Real love comes after the magic wears off. As someone once eloquently put it to me, "true love is not 'because', it is 'despite'". Once you've lived together for awhile, you can start to see the things that drive you absolutely insane, and which of those things are still totally OK - because you love them, and that's just how they are, even if you maybe want to choke him sometimes. And if you don't work out, then you're none the worse for wear beside the breakup itself - you don't have shared bills and contracts. You both have somewhere else to go (or more specifically, I guess he does, and you're already home). The divorce rate is about 50%, sure, but then you have to remember how many relationships actually make it to the point of even thinking about marriage - it's far less than 50%!

And if he can't move in with you right now, if it's real, he'll wait. 

Seems like if you're going to offend _someone_, it might as well be mom. Might be her feelings getting a little bit hurt, but hurt feelings are certainly preferable to the hurt that could come from moving out before you're steady on your feet. And who knows, if she sees that he's making a valiant attempt to be respectful and all that, maybe she'll come around. 


AHHhh things I wish someone had told me when I was younger... if I even would have believed them!


----------



## trematode (Sep 8, 2012)

It sounds in a sense like your parents don't want you to leave... IE, your dad's comment about having another empty bedroom and how the housing market is terrible. Unless you're paying rent to stay with you parents or your parents are giving you the funds to move away, an empty bedroom in a house is not relevant to the argument.

I'd sit on the idea for a while longer. There is a LOT more to consider than unhappiness and having to put work before school.

I had no choice but to live away from home in order to attend university. University is incredibly expensive, especially in the states. Most people I know who are facing professional school and or amount of debt are greatful to be living with their parents while they get through some or all of their education. They don't have to worry about doing without. They don't have to worry about being making rent and living expenses. They don't have to worry about paying back loans. I do. I am about $60 000 in debt and I am only making a little bit more than minimum wage here.

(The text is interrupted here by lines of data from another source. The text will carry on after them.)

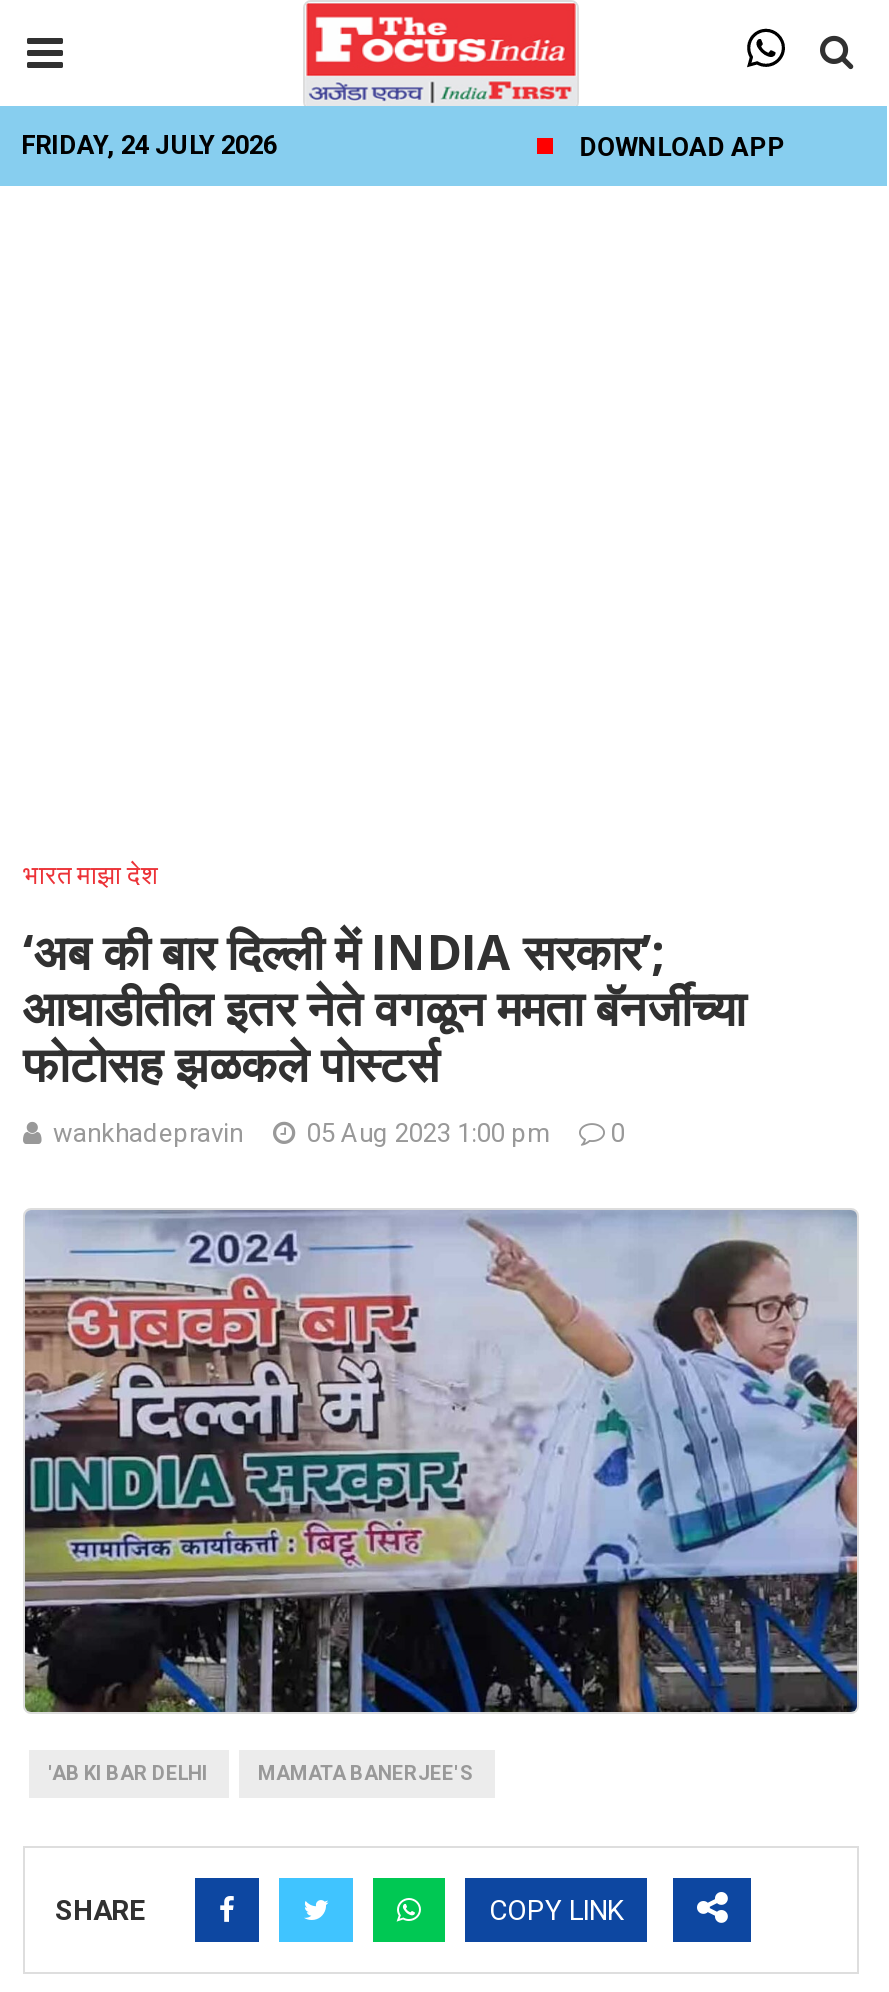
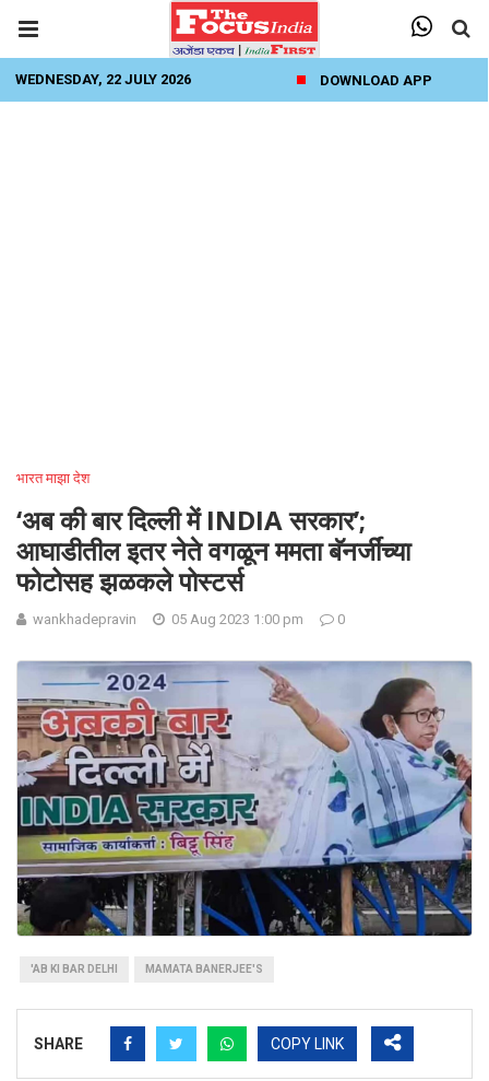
[21,130,277,160] FRIDAY, 24 JULY 2026 -> [15,71,191,87] WEDNESDAY, 22 JULY 2026

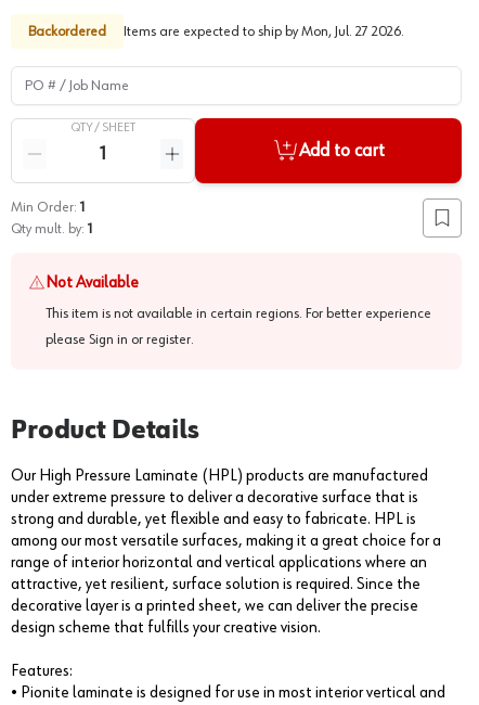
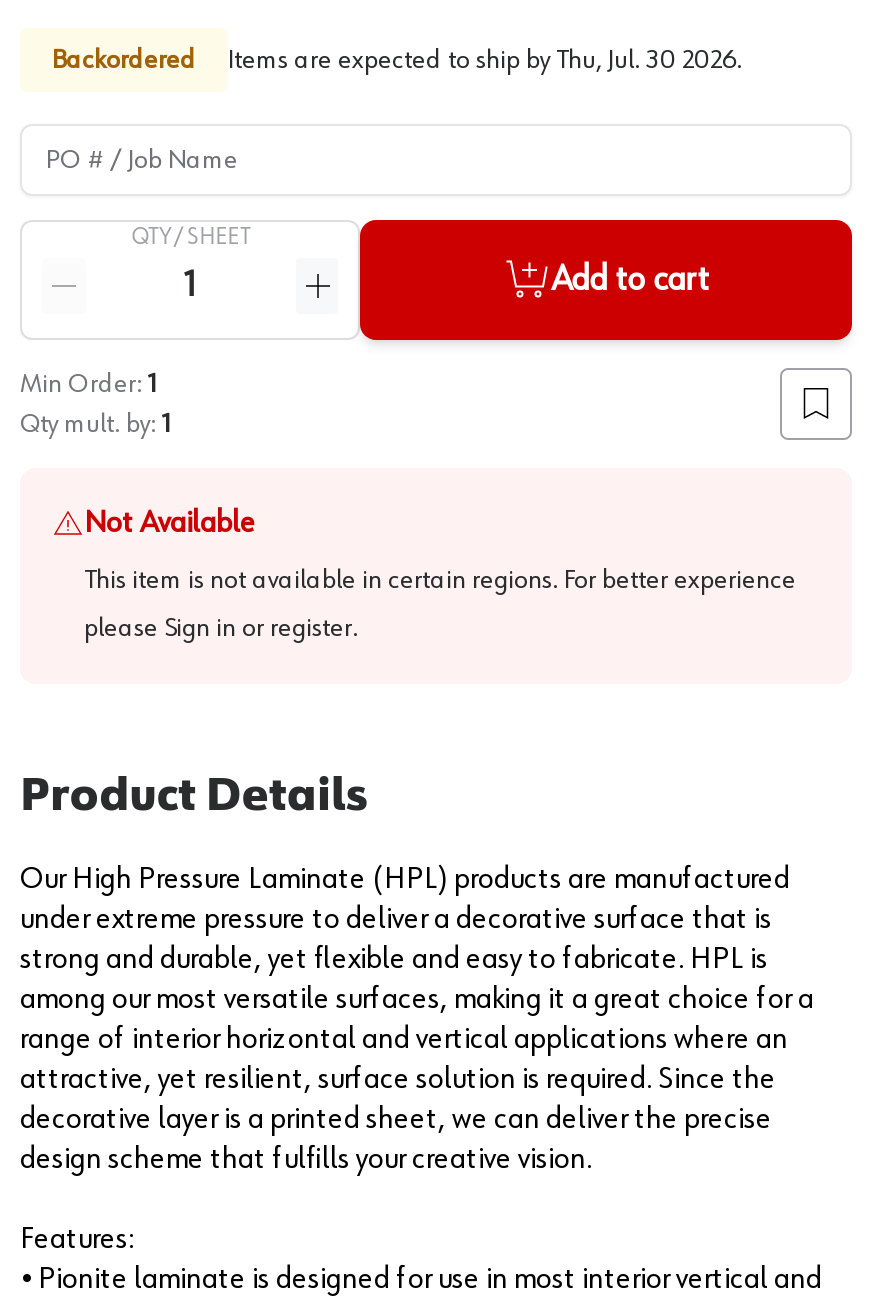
[124,24,404,39] Items are expected to ship by Mon, Jul. 27 2026. -> [228,46,742,74] Items are expected to ship by Thu, Jul. 30 2026.

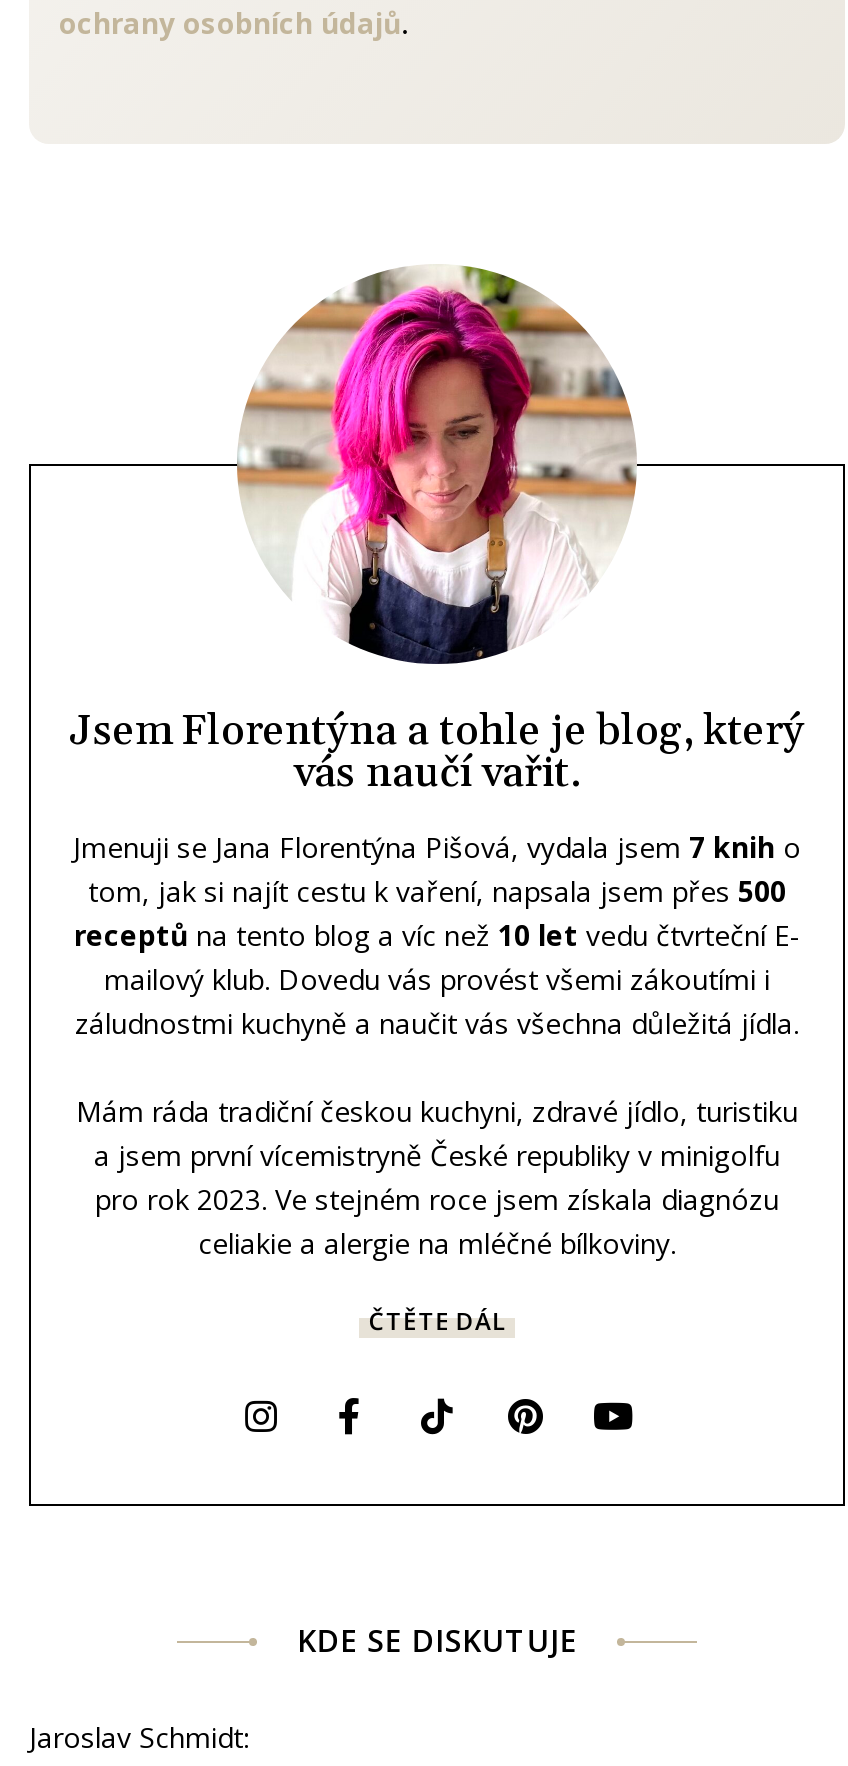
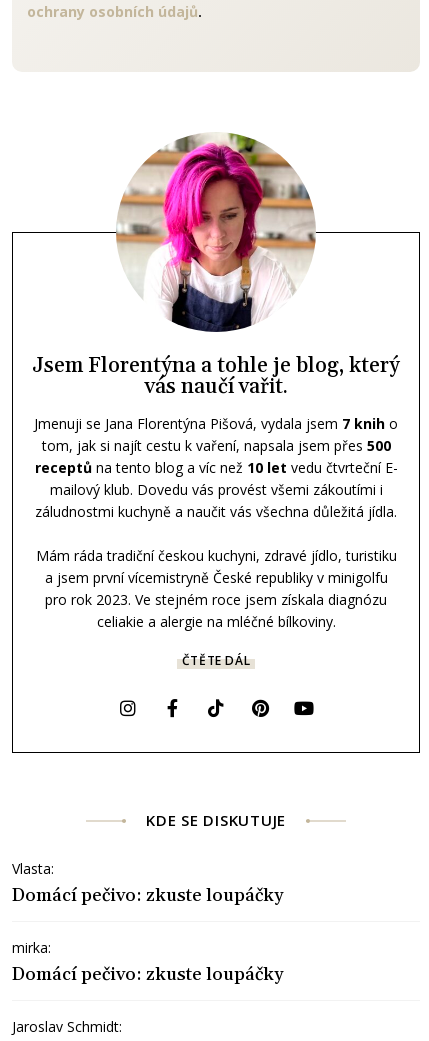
none -> [12,860,283,986] Vlasta: | Domácí pečivo: zkuste loupáčky | mirka: | Domácí pečivo: zkuste loupáčky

I take it, since you're on this forum, that you also have animals that you are responsible for. I never took on the responsibility of owning rats or cats while in school because I know that emergencies happen and that I could easily rack up hundreds to thousands of dollars in veterinary bills. It's not fair on your animals to move out, have something happen and can't afford to get them looked after.

I didn't move in with a boyfriend until after I graduated. We were both coincidentally doing an extra year of university in the same city. Since the cost of living is incredibly high here, we decided to live together to save money. After 3 years of dating, our relationship went south and I ended up sharing a 1 bedroom apartment with my ex for 6 months. Dating became akward. Oh yeah, the the bus went on strike for 6 weeks so I had to depend on him to drive me everywhere. It was awful.

Living away from the parents is great, especially if you don't get along or want to participate in things that your parents don't necessarily approve of, but there is a lot more to consider. You're young. Before you know it, you'll be done school, working full time and in a position to move out.


----------



## nanashi7 (Jun 5, 2013)

I would stick with your school if only because I know tons of people who set it aside to deal with more "current" obligations, get a menial job...and never return to school. And yes, this is coming from the girl who just ranted about higher education. If your dream lies at the end of the path of college, go to college. 

I have to pay my own way through college and all my own bills, and it changes you. My boyfriend who didn't have these obligations always got on my nerves. I just remarked how I felt like I just turned 40 despite being 21 because my priorities are "adult" when I feel like I'm still a teen. My family was disappointed that for Christmas I wanted food (and leftovers to take home and use to eat for a week), socks, and a handheld vacuum. My friends go to conventions and clubs and cool events and I'm counting the tickmarks on my fuel gauge to see if I can make it to school tomorrow. 

Keep in mind that an hour commute costs less than rent and bills! And, it will cost YOU less in the longrun. I think the boyfriend should commute and be so so happy.

((I also should add, my boyfriend's mother was super strange like your mom about girl/boy relations and staying over. He eventually just did it, she flipped out, and then got over it. It was a rough two weeks while she was upset, but she calmed down and realized we are two responsible young adults. I let her give me the sex talk [lecture] and that was it.))


----------



## Phantom (Apr 4, 2012)

My Dad did end up talking about it to him, and we've decided that we should save moving out for a little longer along the road. We might have also found two other potential roomates that want to move out as well and might be willing to share an apartment with us. We'll wait and see how things go though with school first. We've been through some really weird times before, and usually everything ends up working out despite what is thrown at us.


----------